Monday, Nov. 06, 1972

Making Freedom Trivial

Eight months into a public school-teaching career in Boston, Jonathan Kozol was fired in 1965 for reading an angry poem by Black Poet Langston Hughes to his class in the Roxbury ghetto. He detailed his frustrating experiences in Death at an Early Age, and set out to reform U.S. education by helping to found "free" schools: small private schools where parents are "free" to decide what their children should be taught. He concentrated first on Roxbury and later on such cities as New York, Chicago and St. Louis. His target was the ghetto, but the idea caught on with middle-class liberals. Within a few years the country had more than 800 such "alternative" schools.

Now 36, Kozol has spent much of the last two years visiting free schools across the country and evaluating what was partly his own handiwork. In general, he reports in the current Harvard Educational Review, he was pleased by what he found in ghetto storefront schools, where the chief problem was constant staff turnover. All too often, Kozol writes, the teachers are young whites who spend a year in "the race and conscience bag," then discover new slogans and bywords and leave for "a new dedication." Nevertheless, the ghetto schools' education programs, by virtue of their locations, have inherently "a strong ingredient of direct, unfalsified political consciousness," which Kozol considers at the heart of any serious free school.

Not so the free schools for middle-class white children, which Kozol found usually operated by "liberal and genteel men and women" who strive to keep their schools nonpolitical. Despite their diverse resources, Kozol says that many of them offer children only "unimportant options," such as a choice between working with "bright and whimsical gadgets" like a packaged science game, or doing "their own thing" at the weaver's loom and potter's kiln. To Kozol, these choices are not really free, at least not in any way that genuinely matters.

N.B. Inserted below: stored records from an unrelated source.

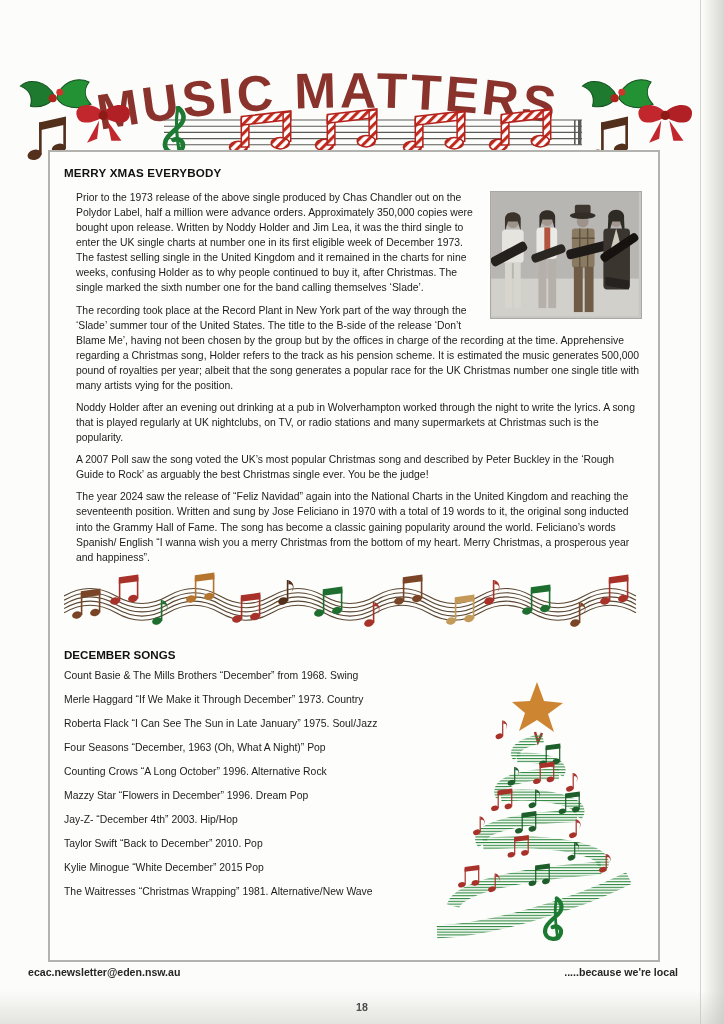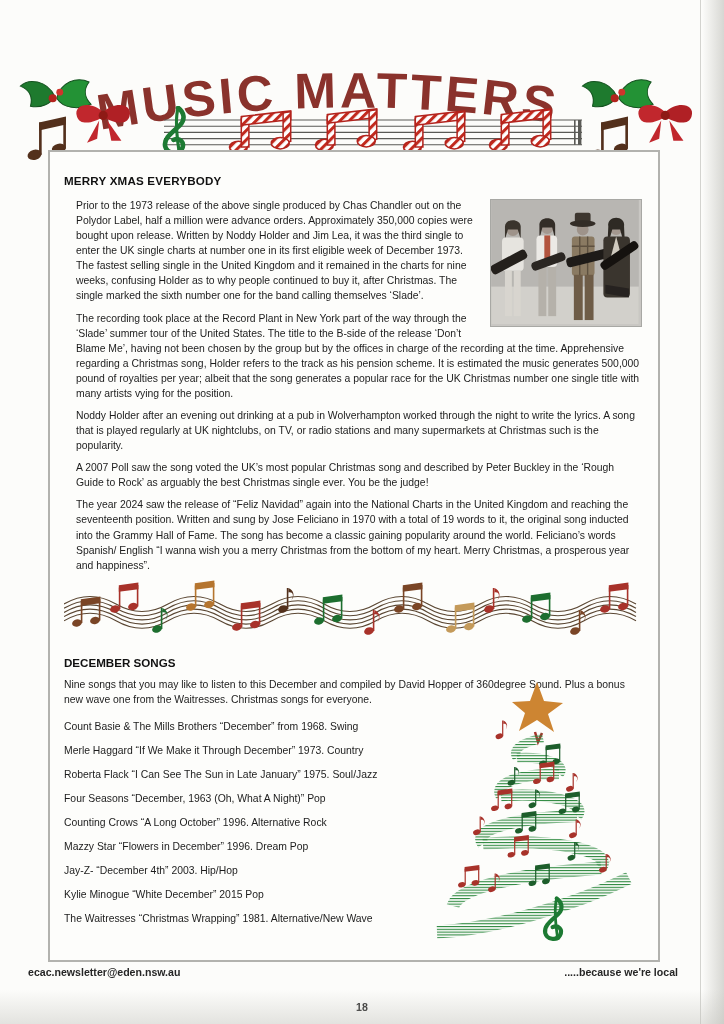--- a/index.html
+++ b/index.html
@@ -19,7 +19,7 @@
 
   .content-box{position:absolute;left:48px;top:150px;width:612px;height:812px;
     box-sizing:border-box;border:2px solid #b2b2ae;background:#fdfdfb;
-    padding:22px 16px 0 14px;overflow:hidden;}
+    padding:14px 16px 0 14px;overflow:hidden;}
   .section-heading{font-size:11.6px;font-weight:bold;color:#111;margin:0 0 11px 0;letter-spacing:.2px;}
   .para{font-size:10.4px;line-height:1.45;margin:0 0 7px 12px;color:#1c1c1c;}
   .photo-frame{float:right;width:150px;height:126px;margin:1px 0 8px 12px;

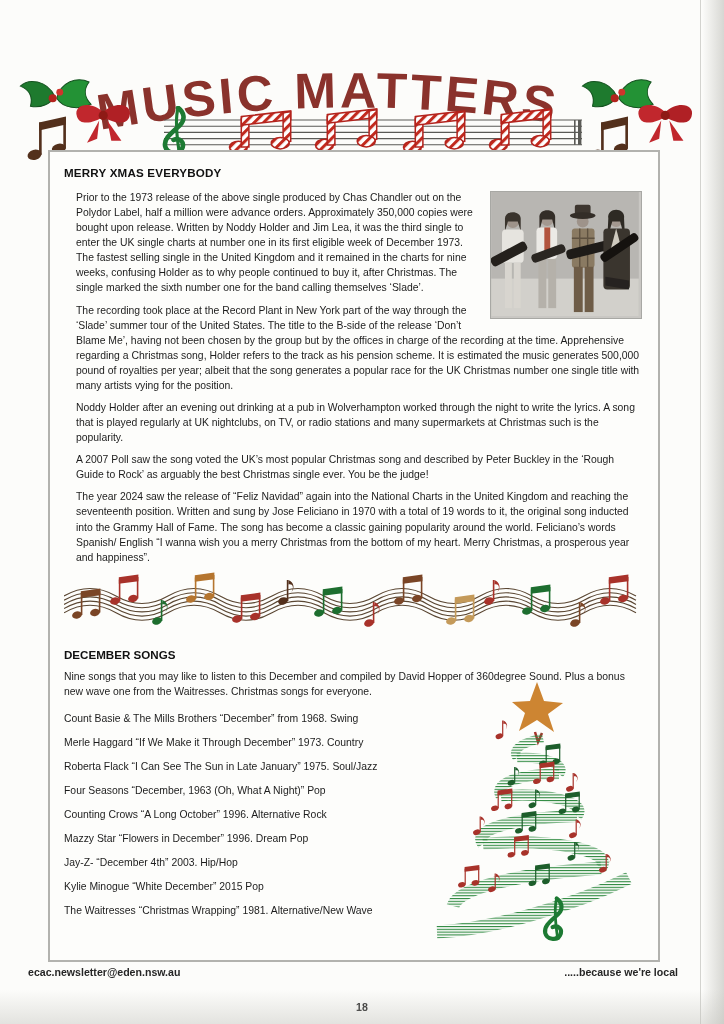--- a/index.html
+++ b/index.html
@@ -206,7 +206,6 @@
     </div>
 
     <div class="dec-heading">DECEMBER SONGS</div>
-    <p class="intro">Nine songs that you may like to listen to this December and compiled by David Hopper of 360degree Sound. Plus a bonus new wave one from the Waitresses.  Christmas songs for everyone.</p>
 
     <p class="song">Count Basie &amp; The Mills Brothers “December” from 1968. Swing</p>
     <p class="song">Merle Haggard “If We Make it Through December” 1973. Country</p>

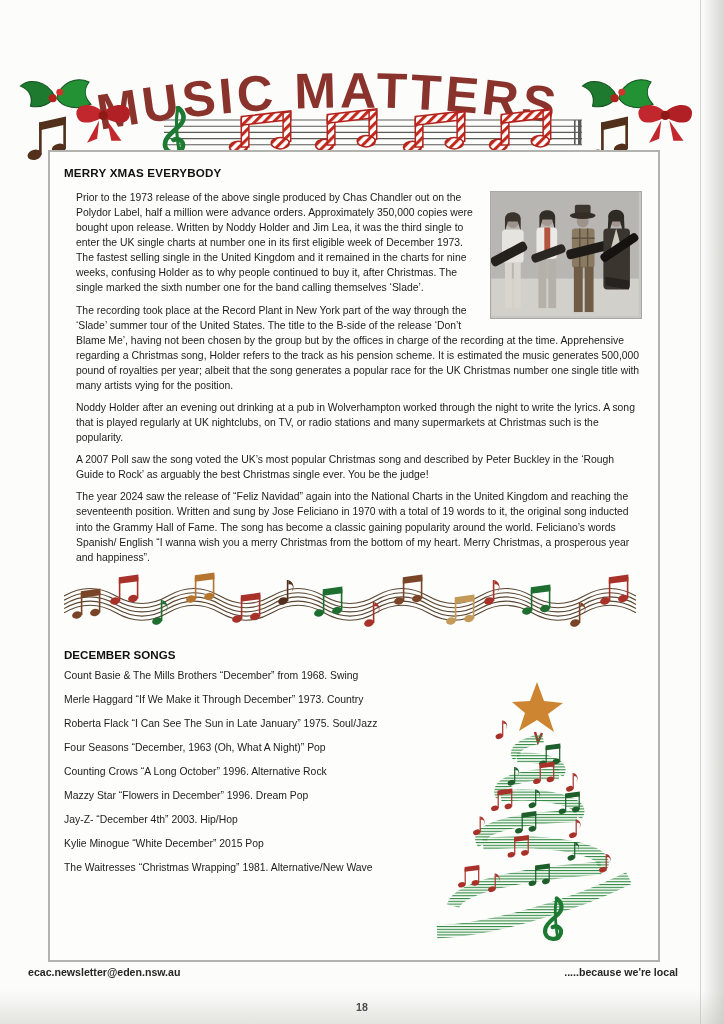--- a/index.html
+++ b/index.html
@@ -214,6 +214,7 @@
     <p class="song">Counting Crows “A Long October” 1996. Alternative Rock</p>
     <p class="song">Mazzy Star “Flowers in December” 1996. Dream Pop</p>
     <p class="song">Jay-Z- “December 4th” 2003. Hip/Hop</p>
+    <p class="song">Taylor Swift “Back to December” 2010. Pop</p>
     <p class="song">Kylie Minogue “White December” 2015 Pop</p>
     <p class="song">The Waitresses “Christmas Wrapping” 1981. Alternative/New Wave</p>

Instead of confronting their students with moral dilemmas and social problems, these schools offer only "the pretense of free choice within a carefully constructed framework of contrived and managed possibilities." Moreover, the schools' "ideological antisepsis" guarantees that no child "will ever choose spontaneously to learn of things which lie outside the province of privilege, the kingdom of trivia, or the boundaries of self-gratification."

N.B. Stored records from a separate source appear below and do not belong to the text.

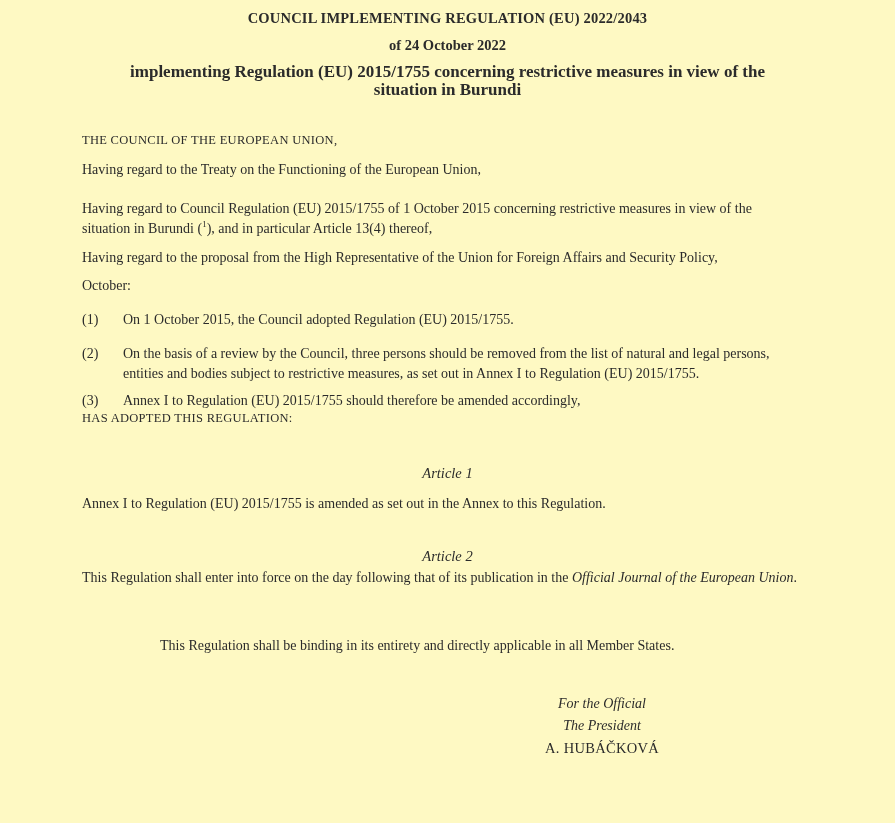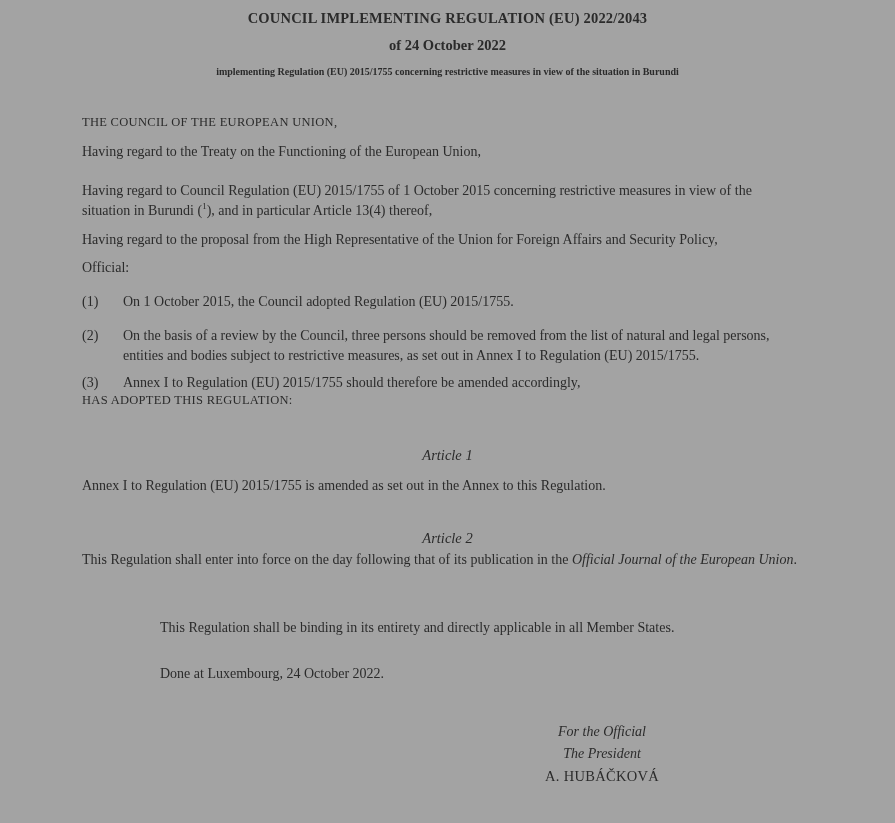--- a/index.html
+++ b/index.html
@@ -13,7 +13,7 @@
     position: relative;
     width: 895px;
     height: 823px;
-    background: #a3a3a3;
+    background: #fef9c3;
     padding-top: 10px;
   }
   

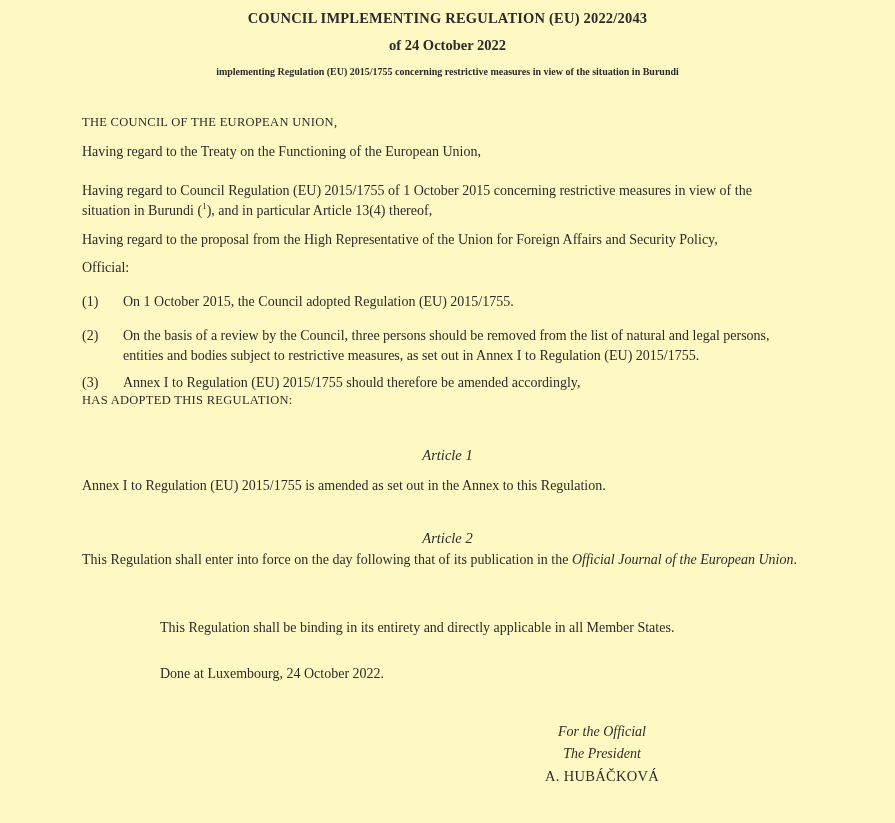--- a/index.html
+++ b/index.html
@@ -21,7 +21,7 @@
   .title-line1 { font-size: 14.5px; line-height: 16px; letter-spacing: 0.2px; }
   .title-line2 { font-size: 14.5px; line-height: 16px; margin-top: 11px; }
   .title-line3 {
-    font-size: 10px; line-height: 18px; margin: 10px auto 0 auto;
+    font-size: 17px; line-height: 18px; margin: 10px auto 0 auto;
     max-width: 700px;
   }
   

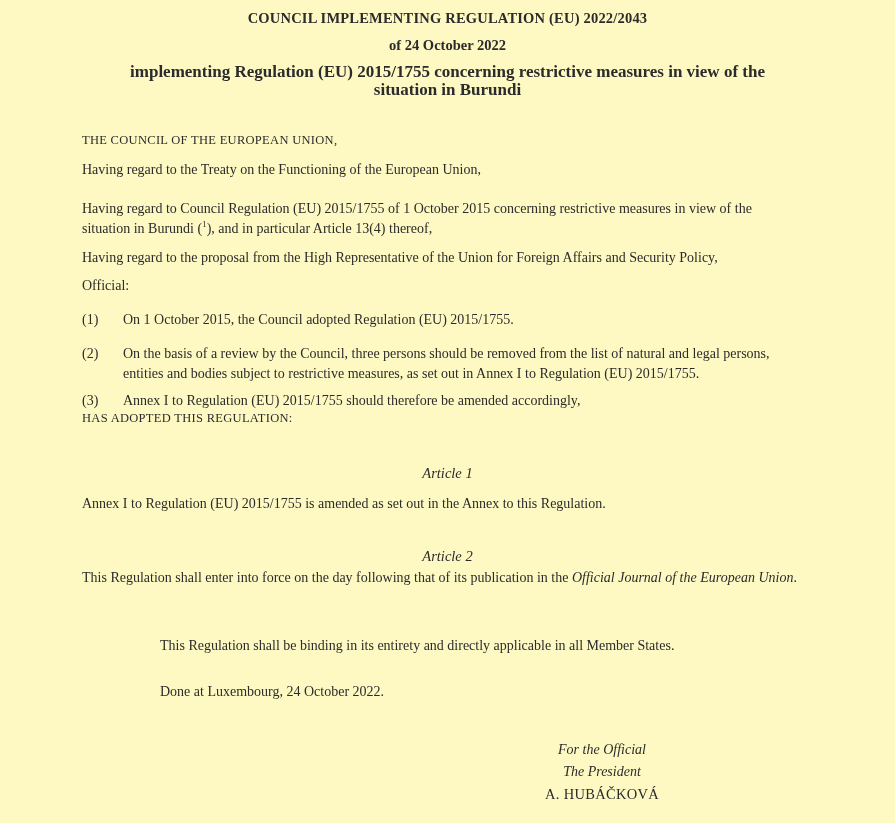--- a/index.html
+++ b/index.html
@@ -80,7 +80,7 @@
 
   <p class="bodytext p-citation3">Having regard to the proposal from the High Representative of the Union for Foreign Affairs and Security Policy,</p>
 
-  <p class="bodytext p-whereas">Official:</p>
+  <p class="bodytext p-whereas">October:</p>
 
   <div class="recital recital-1">
     <span class="num">(1)</span>

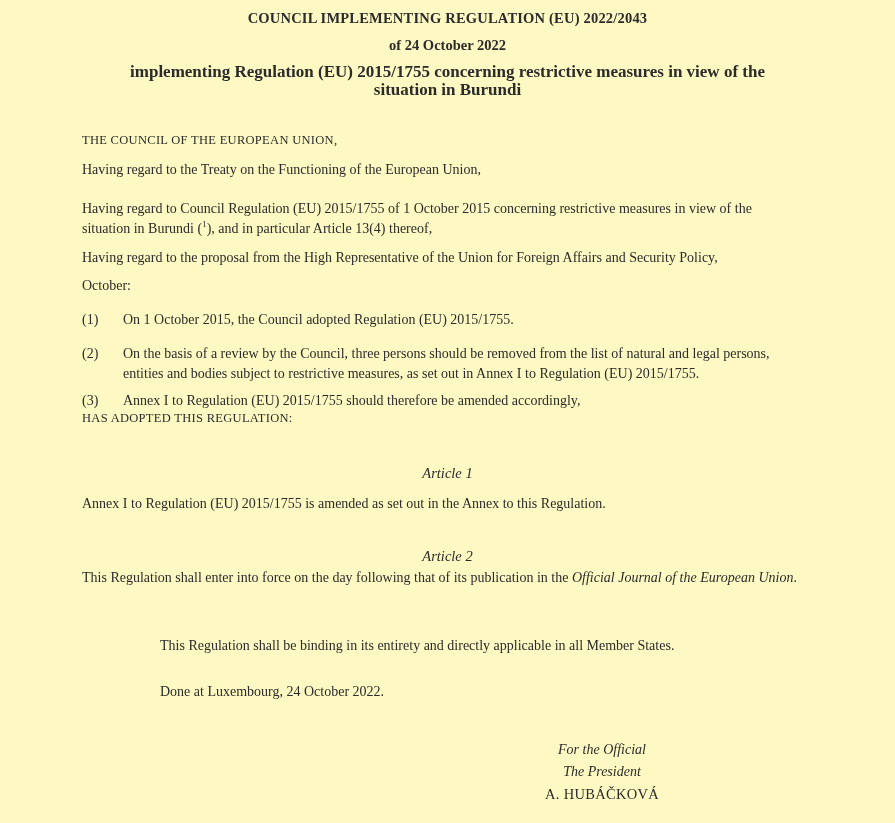--- a/index.html
+++ b/index.html
@@ -105,7 +105,6 @@
 
   <p class="bodytext p-binding">This Regulation shall be binding in its entirety and directly applicable in all Member States.</p>
 
-  <p class="bodytext p-doneat">Done at Luxembourg, 24 October 2022.</p>
 
   <div class="signature-block">
     <div class="sig-italic">For the Official</div>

As a corrective measure, Kozol urges that these schools be reoriented around questions of "what young people will believe, or not believe, about the way they live, about the way their nation lives, and about the way in which it serves or does not serve the cause of justice." Otherwise, a child might be better off in an old-fashioned public high school. "At least he would not be deceived into believing that his choices were his own," declares Kozol, "and consequently would be able to react with secret rage and silent skepticism to the undisguised mendacity around him."